Table 4: CoSN's Driving K-12 Innovation Tech Enablers 2019 and Beyond
Year Tech Enablers
2019 Mobile Devices: Hand-held or wearable devices connected to the internet, such as smartphones and quantified-self sensor technologies
  Blended Learning: A mix of face-to-face instruction and online learning; also called hybrid learning
  Cloud Infrastructure: A virtual infrastructure delivered or accessed via a network or the internet
  Extended Reality (XR): XR encompasses augmented, mixed and virtual reality—a collection of technologies that enhance the physical world with interactive digital imagery and graphics.
  Analytics and Adaptive Technologies: Technologies that measure, analyze, predict and customize student learning and other factors in student success
2020 Digital Collaboration Platforms: (e.g., Google Hangout, Zoom, Padlet, Flipgrid, Voicethread)
  Tools for Privacy & Safety Online: (e.g., Childnet; Common Sense Media; iKeepSafe; CoSN Cybersecurity)
  Analytics and Adaptive Technologies
  Cloud Infrastructure
  Mobile Devices
2021 Digital Collaboration Environments: Synchronous and asynchronous communication tools
  Untethered Broadband and Connectivity: Enables connected learning—without requiring devices to be physically connected (e.g., via cables)
  Blended Learning Tools
2022 Digital Collaboration Environments
  Untethered Broadband and Connectivity
  Analytics and Adaptive Technologies
2023 Artificial intelligence:
(e.g., CoSN's AI in K-12; UNESCO's K-12 AI Curricula)
  Untethered Broadband and Connectivity
  Rich Digital Ecosystem: These interconnected systems of online and virtual spaces can span formal school settings and beyond.
2024 Generative Artificial Intelligence (GAI) "Generative AI refers to a type of artificial intelligence system designed to generate new content such as text, images, audio, or video in response to user prompts.
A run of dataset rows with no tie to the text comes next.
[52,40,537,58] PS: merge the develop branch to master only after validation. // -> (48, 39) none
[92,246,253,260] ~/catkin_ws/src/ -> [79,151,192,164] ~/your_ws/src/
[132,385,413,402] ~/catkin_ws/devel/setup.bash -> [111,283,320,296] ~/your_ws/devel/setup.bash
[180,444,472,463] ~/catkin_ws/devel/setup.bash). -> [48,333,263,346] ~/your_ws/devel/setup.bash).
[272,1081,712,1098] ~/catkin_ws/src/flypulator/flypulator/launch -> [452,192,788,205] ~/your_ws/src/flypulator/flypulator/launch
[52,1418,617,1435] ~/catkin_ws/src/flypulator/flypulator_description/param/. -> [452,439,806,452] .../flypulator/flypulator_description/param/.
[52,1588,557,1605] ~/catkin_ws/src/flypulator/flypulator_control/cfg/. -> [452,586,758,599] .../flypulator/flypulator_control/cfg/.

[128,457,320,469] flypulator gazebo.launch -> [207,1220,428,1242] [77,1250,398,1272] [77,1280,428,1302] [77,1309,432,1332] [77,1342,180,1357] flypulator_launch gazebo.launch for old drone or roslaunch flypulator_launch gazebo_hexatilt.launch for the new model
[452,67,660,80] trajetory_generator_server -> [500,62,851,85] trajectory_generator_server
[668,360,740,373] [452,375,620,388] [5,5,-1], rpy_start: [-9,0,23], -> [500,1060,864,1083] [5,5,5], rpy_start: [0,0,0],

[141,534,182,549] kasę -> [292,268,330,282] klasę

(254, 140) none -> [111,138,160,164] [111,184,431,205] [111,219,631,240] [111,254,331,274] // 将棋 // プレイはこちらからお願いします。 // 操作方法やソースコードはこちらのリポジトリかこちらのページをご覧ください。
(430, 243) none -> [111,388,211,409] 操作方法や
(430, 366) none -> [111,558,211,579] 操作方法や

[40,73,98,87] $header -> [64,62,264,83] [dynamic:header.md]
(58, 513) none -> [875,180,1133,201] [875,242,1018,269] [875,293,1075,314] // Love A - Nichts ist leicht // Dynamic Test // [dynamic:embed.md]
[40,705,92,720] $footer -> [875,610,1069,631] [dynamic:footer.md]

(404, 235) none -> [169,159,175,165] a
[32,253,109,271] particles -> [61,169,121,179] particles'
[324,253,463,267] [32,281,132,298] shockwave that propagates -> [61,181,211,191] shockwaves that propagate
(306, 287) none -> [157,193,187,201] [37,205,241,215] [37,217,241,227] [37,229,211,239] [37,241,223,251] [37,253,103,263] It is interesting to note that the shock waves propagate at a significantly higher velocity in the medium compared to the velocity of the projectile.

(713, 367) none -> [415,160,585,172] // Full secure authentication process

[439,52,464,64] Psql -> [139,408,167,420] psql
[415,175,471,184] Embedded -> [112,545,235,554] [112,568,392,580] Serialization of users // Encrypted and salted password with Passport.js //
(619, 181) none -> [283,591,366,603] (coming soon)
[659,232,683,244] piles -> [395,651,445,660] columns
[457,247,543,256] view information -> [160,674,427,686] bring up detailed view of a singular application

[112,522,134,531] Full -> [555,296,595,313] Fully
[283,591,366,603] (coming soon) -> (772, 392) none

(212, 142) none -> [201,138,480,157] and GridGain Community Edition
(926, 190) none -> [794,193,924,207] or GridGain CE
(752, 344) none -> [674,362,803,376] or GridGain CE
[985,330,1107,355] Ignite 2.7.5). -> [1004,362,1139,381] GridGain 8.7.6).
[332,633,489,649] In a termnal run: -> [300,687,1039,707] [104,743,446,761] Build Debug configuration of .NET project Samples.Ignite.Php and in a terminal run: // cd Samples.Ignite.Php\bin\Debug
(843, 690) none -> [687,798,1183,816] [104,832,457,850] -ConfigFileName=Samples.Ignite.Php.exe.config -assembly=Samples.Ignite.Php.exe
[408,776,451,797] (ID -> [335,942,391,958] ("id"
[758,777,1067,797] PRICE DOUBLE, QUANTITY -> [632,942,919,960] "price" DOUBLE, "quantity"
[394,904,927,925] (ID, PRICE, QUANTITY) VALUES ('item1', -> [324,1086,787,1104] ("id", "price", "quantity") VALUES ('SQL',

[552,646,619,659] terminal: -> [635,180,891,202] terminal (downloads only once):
Unlike other AI systems that focus on pattern recognition or classification, Gen AI can create new and original content that closely resembles human-created content" (CoSN, 2024, p. 26).  See: K-12 Generative AI Readiness Checklist from the Council of the Great City Schools and CoSN.
  Analytics and Adaptive Technologies
  Rich Digital Ecosystem

Sources:

Consortium for School Networking: Driving K-12 Innovation / Hurdles & Accelerators; Tech Enablers (2019-2024). https://www.cosn.org/edtech-topics/driving-k-12-innovation/

*Descriptions and examples are taken from the respective year reports on tech enablers.

 

To further keep abreast of how technology is changing the learning process, visit MindShift, which explores "the future of learning in all its dimensions. [You'll learn] how learning is being affected by technology, discoveries about the brain, poverty, inequities, mindfulness, agency, social and emotional learning, assessments, game-based learning and music, among many other topics."  Mindshift also reports "on shifts in how educators teach as they apply innovative ideas to help students learn, while meeting the rigorous demands of their standards" (About Mindshift section).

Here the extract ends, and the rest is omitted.